Task prompt
Search the records for "Regulärer". Report every line where it occurs.

Change detection outputs:
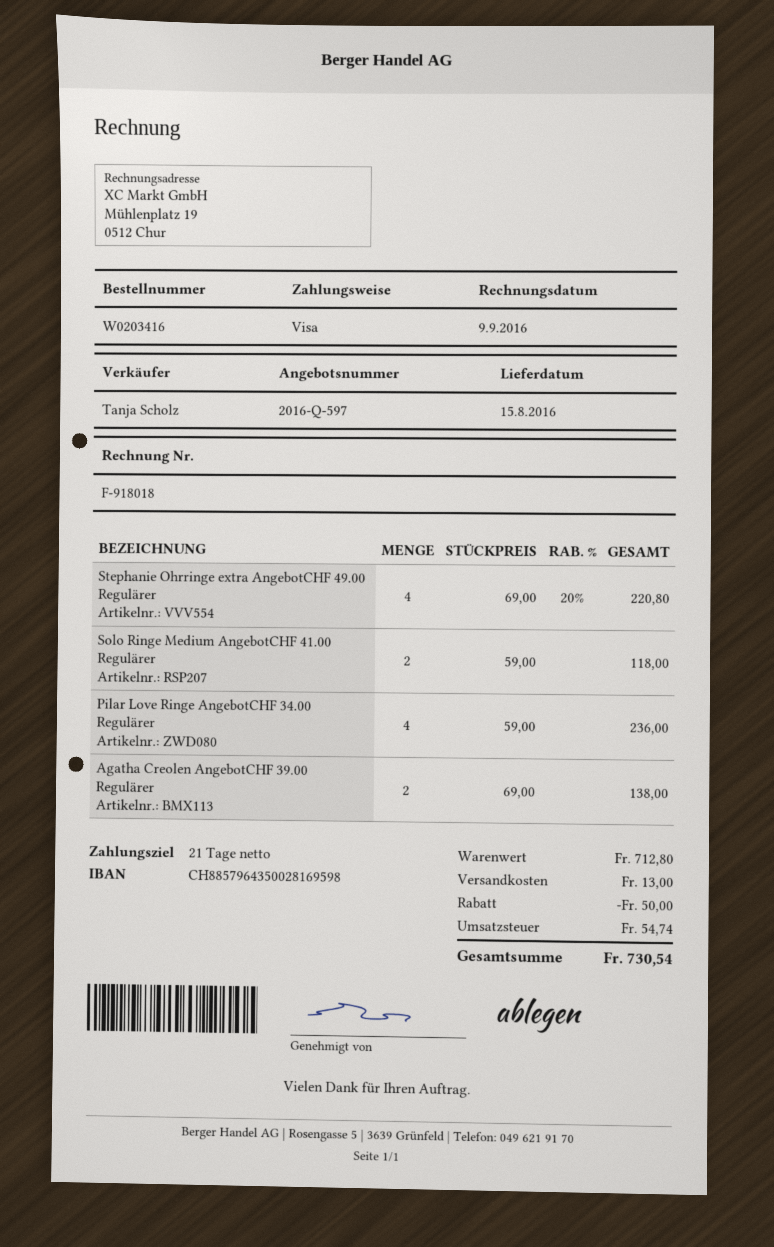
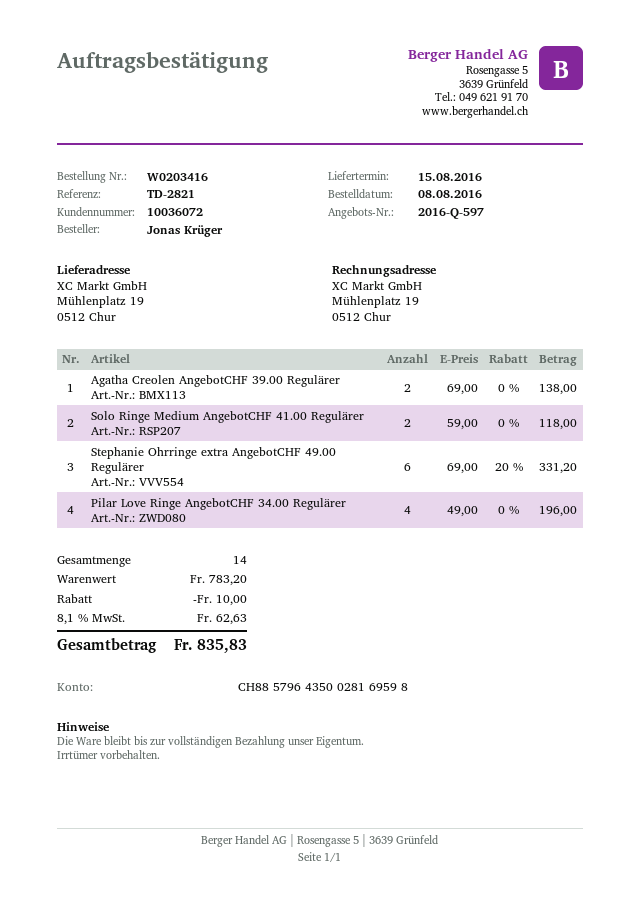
Stephanie Ohrringe extra AngebotCHF 49.00 Regulärer: 4 x 69.00 - 20% = 220.80 -> 6 x 69.00 - 20% = 331.20
Pilar Love Ringe AngebotCHF 34.00 Regulärer: 4 x 59.00 = 236.00 -> 4 x 49.00 = 196.00
subtotal: 712.80 -> 783.20
discount: 50.00 -> 10.00
shipping: 13.00 -> none
tax: 54.74 -> 62.63
total: 730.54 -> 835.83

Solution for this task
Stephanie Ohrringe extra AngebotCHF 49.00 Regulärer: 4 x 69.00 - 20% = 220.80 -> 6 x 69.00 - 20% = 331.20
Pilar Love Ringe AngebotCHF 34.00 Regulärer: 4 x 59.00 = 236.00 -> 4 x 49.00 = 196.00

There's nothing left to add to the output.